→ What you should do
Among the lines below, copy exactly those from the one with "row order: Município" through the one with "ÁLVARES FLORENCE | Sum 1ª Dose: 781 -> 783", counting both ends.

BEGIN

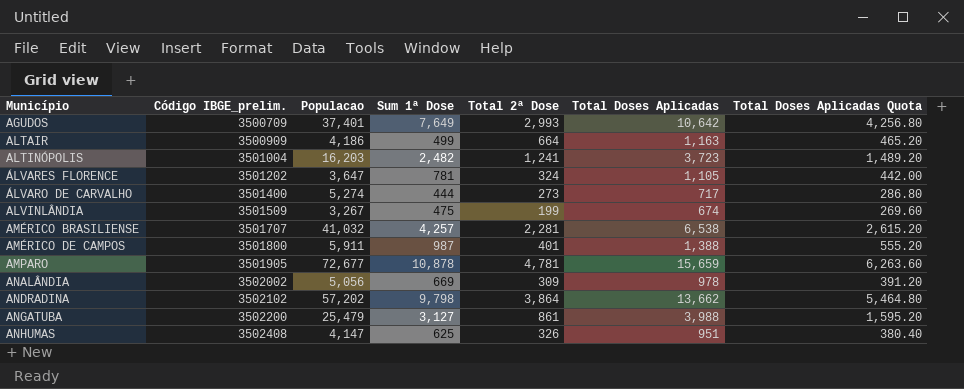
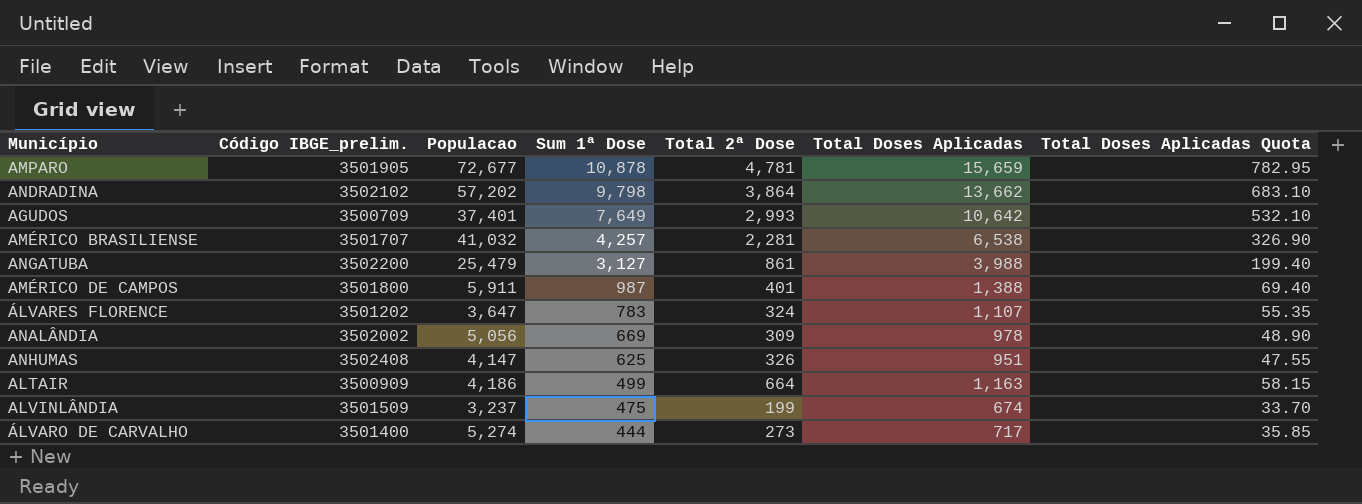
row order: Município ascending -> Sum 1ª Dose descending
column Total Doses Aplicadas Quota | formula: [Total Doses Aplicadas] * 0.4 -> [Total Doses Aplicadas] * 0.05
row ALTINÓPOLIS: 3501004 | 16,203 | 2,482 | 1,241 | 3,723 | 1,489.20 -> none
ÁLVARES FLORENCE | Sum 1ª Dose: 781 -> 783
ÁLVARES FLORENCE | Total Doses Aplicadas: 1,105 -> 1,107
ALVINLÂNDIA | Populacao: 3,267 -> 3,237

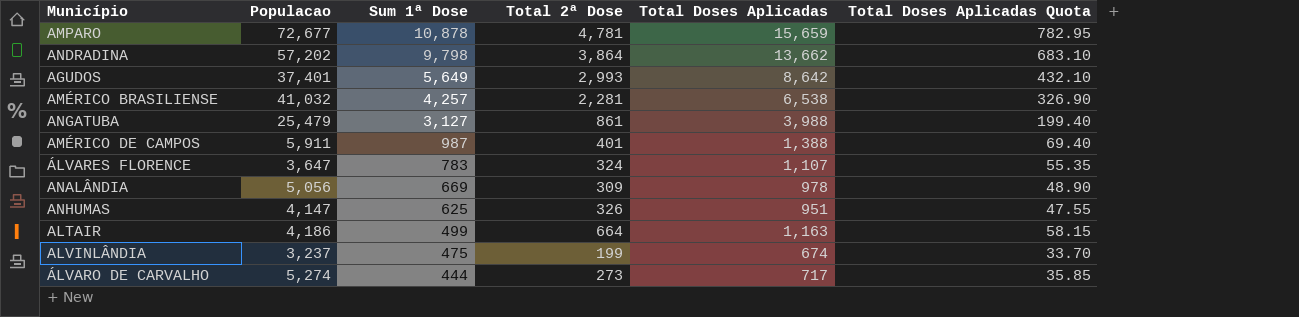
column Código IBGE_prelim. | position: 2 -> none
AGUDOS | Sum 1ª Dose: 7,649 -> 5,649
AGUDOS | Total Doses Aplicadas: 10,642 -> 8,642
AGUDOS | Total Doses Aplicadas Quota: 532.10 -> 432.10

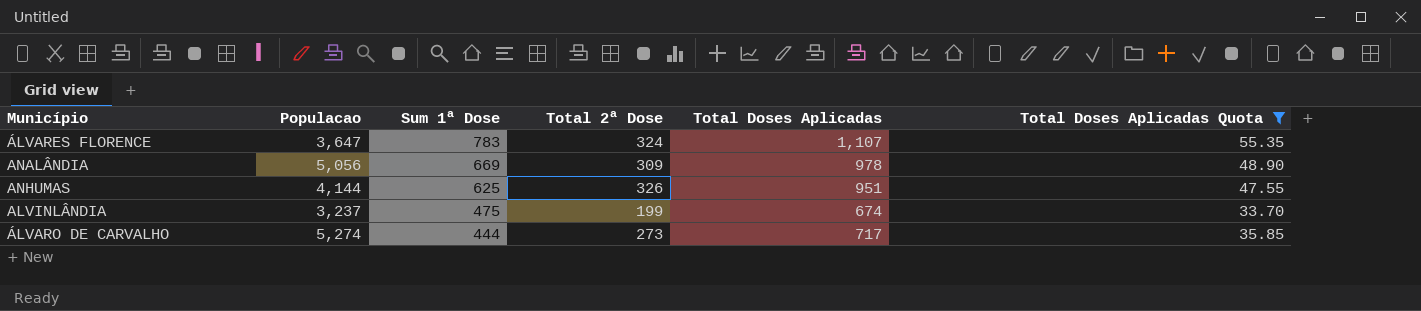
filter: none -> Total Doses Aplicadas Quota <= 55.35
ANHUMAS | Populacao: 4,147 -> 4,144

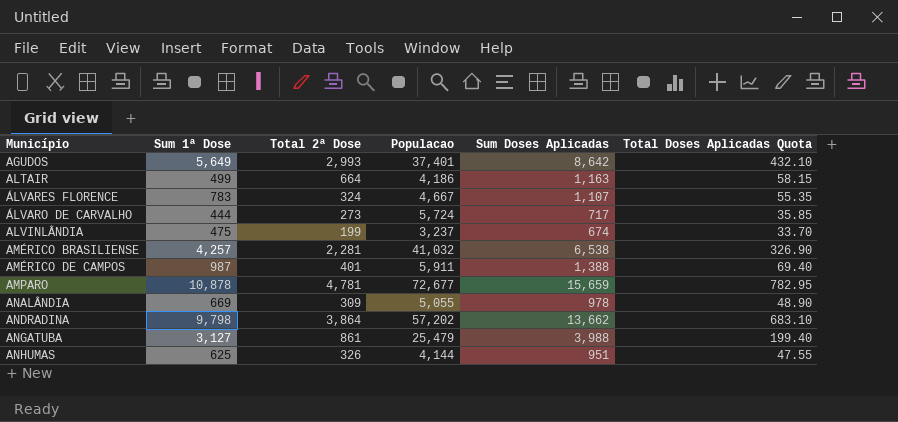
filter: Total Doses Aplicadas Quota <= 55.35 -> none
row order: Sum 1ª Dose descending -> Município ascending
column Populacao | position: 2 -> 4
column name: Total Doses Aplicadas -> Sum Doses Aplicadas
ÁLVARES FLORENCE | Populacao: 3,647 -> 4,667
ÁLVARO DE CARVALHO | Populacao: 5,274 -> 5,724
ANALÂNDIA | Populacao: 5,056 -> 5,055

END
BEGIN

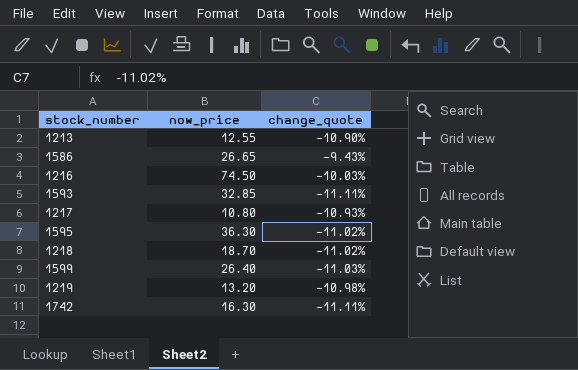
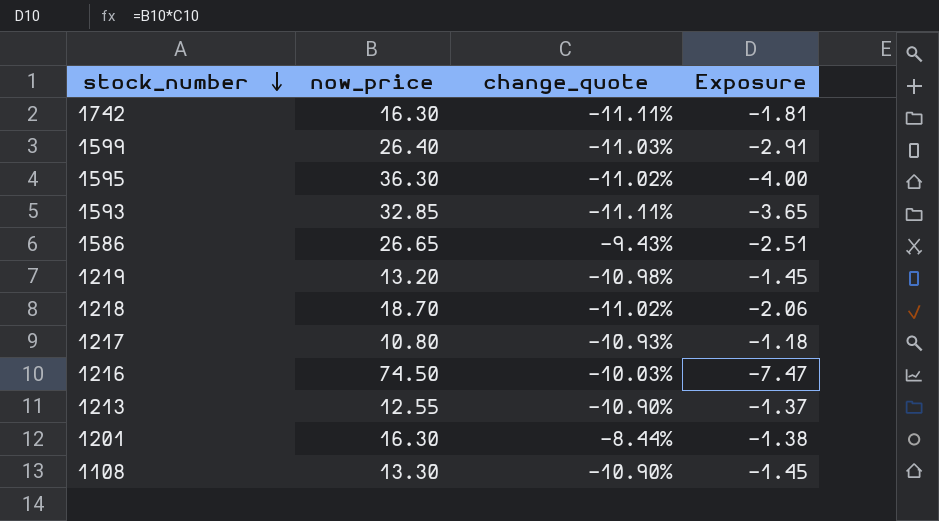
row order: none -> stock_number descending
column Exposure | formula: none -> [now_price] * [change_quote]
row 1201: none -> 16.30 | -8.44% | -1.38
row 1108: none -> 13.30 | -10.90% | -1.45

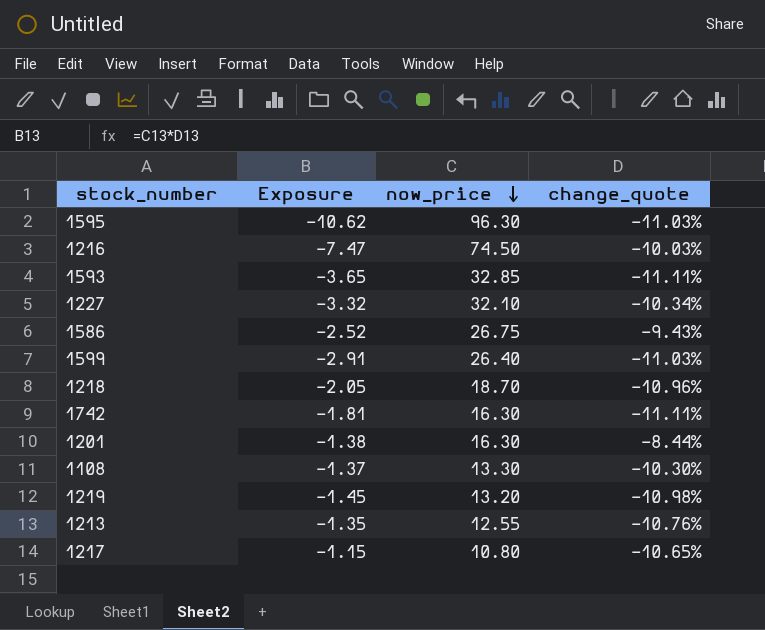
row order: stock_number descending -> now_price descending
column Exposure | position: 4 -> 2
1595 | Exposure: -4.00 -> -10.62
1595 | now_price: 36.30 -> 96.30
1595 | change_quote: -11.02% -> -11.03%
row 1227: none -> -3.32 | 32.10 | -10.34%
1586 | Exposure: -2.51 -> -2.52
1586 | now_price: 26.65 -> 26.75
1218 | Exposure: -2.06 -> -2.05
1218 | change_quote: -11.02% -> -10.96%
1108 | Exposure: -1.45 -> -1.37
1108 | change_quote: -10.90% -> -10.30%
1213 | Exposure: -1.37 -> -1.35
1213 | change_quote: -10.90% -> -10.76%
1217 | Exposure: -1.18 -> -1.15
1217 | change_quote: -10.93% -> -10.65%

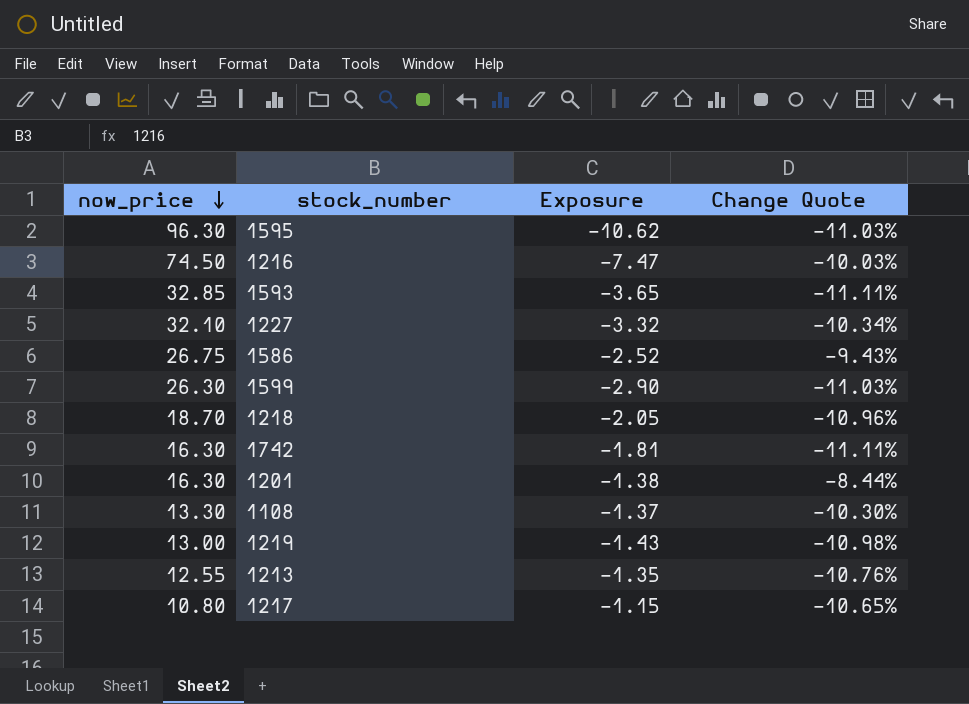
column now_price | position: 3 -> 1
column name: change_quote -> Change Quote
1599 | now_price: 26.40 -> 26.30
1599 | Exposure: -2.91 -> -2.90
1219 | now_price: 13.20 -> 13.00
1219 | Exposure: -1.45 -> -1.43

END
BEGIN

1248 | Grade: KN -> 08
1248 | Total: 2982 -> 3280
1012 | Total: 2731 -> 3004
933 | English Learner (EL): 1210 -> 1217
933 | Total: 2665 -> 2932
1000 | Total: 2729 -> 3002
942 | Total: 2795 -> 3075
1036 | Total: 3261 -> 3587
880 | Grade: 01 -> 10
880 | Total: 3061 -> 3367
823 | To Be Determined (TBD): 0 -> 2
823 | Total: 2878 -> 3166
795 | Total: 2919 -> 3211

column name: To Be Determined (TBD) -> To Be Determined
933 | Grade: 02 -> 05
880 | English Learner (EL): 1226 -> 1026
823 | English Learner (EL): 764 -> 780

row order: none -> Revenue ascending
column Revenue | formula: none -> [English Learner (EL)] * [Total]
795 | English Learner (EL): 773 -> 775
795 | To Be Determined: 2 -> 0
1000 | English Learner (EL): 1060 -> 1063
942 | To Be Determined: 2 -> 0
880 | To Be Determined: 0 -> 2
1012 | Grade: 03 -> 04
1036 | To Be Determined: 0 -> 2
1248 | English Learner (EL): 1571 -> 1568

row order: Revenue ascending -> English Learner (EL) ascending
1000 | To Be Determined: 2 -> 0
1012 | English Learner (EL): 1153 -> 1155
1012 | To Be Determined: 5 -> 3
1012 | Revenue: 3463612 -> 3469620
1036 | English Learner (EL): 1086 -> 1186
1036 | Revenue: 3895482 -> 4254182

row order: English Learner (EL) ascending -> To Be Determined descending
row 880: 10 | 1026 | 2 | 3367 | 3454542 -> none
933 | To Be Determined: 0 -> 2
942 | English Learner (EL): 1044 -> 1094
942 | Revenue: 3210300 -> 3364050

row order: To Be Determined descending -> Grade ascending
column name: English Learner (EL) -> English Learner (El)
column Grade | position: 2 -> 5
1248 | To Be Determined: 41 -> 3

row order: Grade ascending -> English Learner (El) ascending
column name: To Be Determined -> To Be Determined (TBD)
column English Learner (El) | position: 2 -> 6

END

→ Answer to the exercise
row order: Município ascending -> Sum 1ª Dose descending
column Total Doses Aplicadas Quota | formula: [Total Doses Aplicadas] * 0.4 -> [Total Doses Aplicadas] * 0.05
row ALTINÓPOLIS: 3501004 | 16,203 | 2,482 | 1,241 | 3,723 | 1,489.20 -> none
ÁLVARES FLORENCE | Sum 1ª Dose: 781 -> 783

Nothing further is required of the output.